Why is it, do you think, that the vast majority of the Jews living in the early days of the Church found themselves unable to believe in Jesus as the Messiah and Son of God, the answer to their prayers and the fulfillment of the OT? After all, He had lived three years with the people of Galilee and Judea, performing healings everywhere and sharing teachings that seemed to round out the message of Torah. Here in the Acts of the Apostles, chapter 13, Paul is summarizing the whole history of Israel held in the hands of God and saved by God for a mission to the whole world. Yesterday we heard the story up until John the Baptist told his listeners that he himself was only a preparatory messenger, not the Messiah. Today we heard Paul proclaiming Jesus as Son of God and Messiah, but one not recognized by the authorities, who then fulfilled all the prophecies of the Suffering Servant by murdering Him, after which God raised Him up as Messiah and Lord.

So why did the Jews largely turn their backs and even try to murder the messengers, while the Gentiles favorable to Judaism embraced Paul’s teachings? It has to do with Messianic expectations. Jesus, in the language of today, missed checking all the Messianic boxes. Was He pure and sinless? Check. Was He virgin-born? Check. Was He a direct descendant of King David through His earthly father? Check. Was He teaching dynamically in accord with Torah? Check.

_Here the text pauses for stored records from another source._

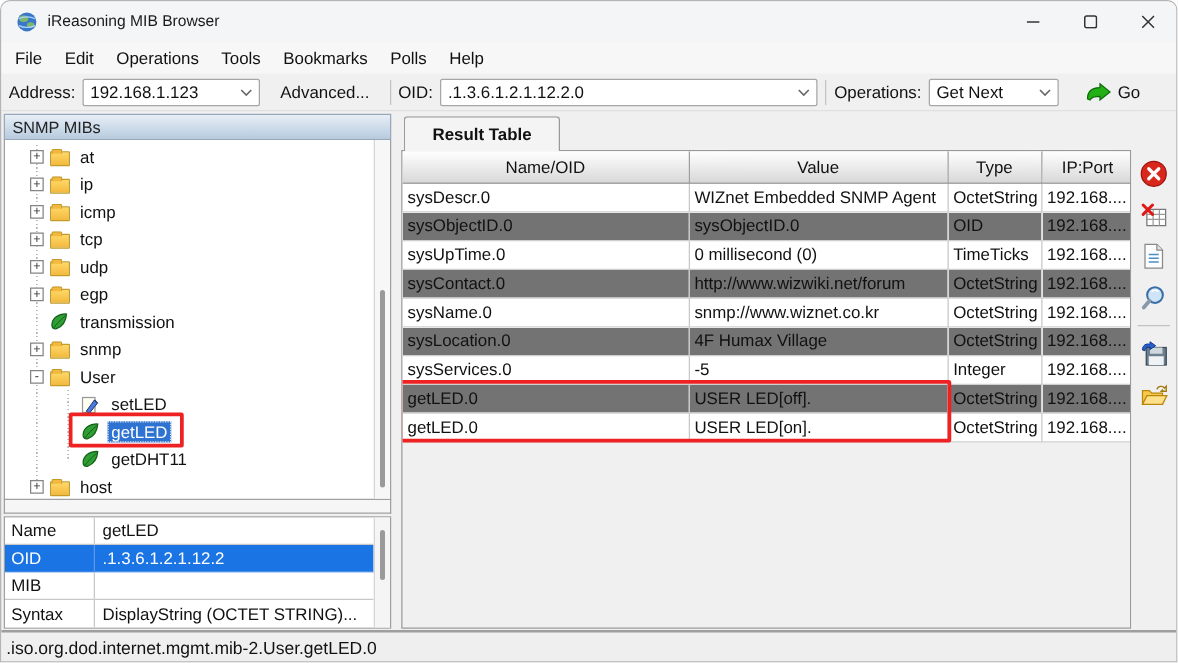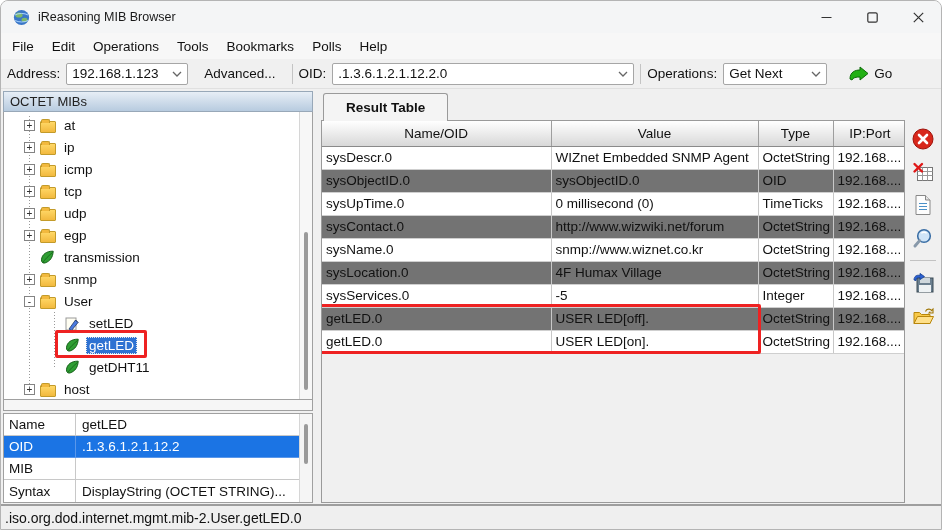--- a/index.html
+++ b/index.html
@@ -20,21 +20,21 @@
   .menubar { height:26px; background:#f7f7f7; display:flex; align-items:center; padding-left:2px; flex:0 0 26px; }
   .menu-item { padding:4px 9px; }
 
   
   .toolbar { height:30px; background:#f0f0f0; display:flex; align-items:center; padding:0 6px; gap:6px;
              border-bottom:1px solid #e0e0e0; flex:0 0 30px; }
   .tb-label { white-space:nowrap; }
   .combo { background:#fff; border:1px solid #a6a6a6; border-radius:2px; height:22px;
            display:flex; align-items:center; padding:0 5px; gap:4px; }
   .combo .val { flex:1; white-space:nowrap; overflow:hidden; }
-  .combo-address { width:122px; }
+  .combo-address { width:142px; }
   .combo-oid { flex:1; max-width:302px; }
   .combo-ops { width:104px; }
   .flat-btn { padding:2px 10px; white-space:nowrap; }
   .tb-divider { width:1px; height:20px; background:#c4c4c4; }
   .go-btn { display:flex; align-items:center; gap:5px; margin-left:14px; margin-right:6px; white-space:nowrap; }
 
   
   .main { flex:1; display:flex; overflow:hidden; }
 
   
@@ -174,21 +174,21 @@
           <path d="M3 13 C3 6 8 4 13 4 L13 1 L21 7.5 L13 14 L13 11 C9 11 6 11.5 5 14 Z" fill="#22b014" stroke="#0d6b08"></path>
         </svg>
       <span>Go</span>
     </div>
   </div>
 
   <div class="main">
 
     <div class="left">
       <div class="tree-header">
-        <span>OCTET MIBs</span>
+        <span>SNMP MIBs</span>
       </div>
 
       <div class="tree-wrap">
         <div class="tree">
           <div class="guide guide-main"></div>
           <div class="guide guide-user"></div>
 
           <div class="tree-item lvl1">
             <span class="toggle">+</span>
             <span class="icn">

But was He mustering an army? Nope. Was He inspiring hatred for the occupying Romans? Not at all. He preached love for enemies. Was He supported by the leaders in Israel? No. They were afraid His movement would make the Romans take away their power. Was the center of His popular movement in the City of David? No. He was clearly a Galilean, and some even doubted His birth in Bethlehem, and the Jerusalem crowd despised Him. And a “suffering servant of the Lord”? That was too much to stomach. It helps explain why the Jerusalem crowd shouted “crucify Him” when Jesus was arrested, even though He had done nothing deserving of any punishment.

Remember that even after the Resurrection, and forty days spent in the presence of the Lord in glory, when it came time for Christ to ascend to the Father so He could send the Holy Ghost, some of the disciples still doubted. We cannot be surprised that the Jews of that day did not jump right on the Way of Jesus bandwagon.

Today’s Gospel tells us that Jesus discerned trouble in their hearts, and so He assured the disciples at that Last Supper that He would prepare a place in the kingdom for all of them. They were already nervous. The next day’s catastrophe would be too much for most of them to bear. Let’s not think that we would have had more faith than they did, if we had been with Jesus from the start. Only John came back to be a witness with Christ’s mother to His death. That didn’t look to the observer like what we read in the second psalm. He was a king on a rude cross with a crown of thorns, not with a golden crown on Zion’s holy hill. He was not breaking Roman heads with a rod of iron, or dashing them to pieces like a broken pot. But He would on the third day rise from death, and if death is defeated, then we really do not have anything to fear if we are in Christ. Blessed be His Holy Name forever.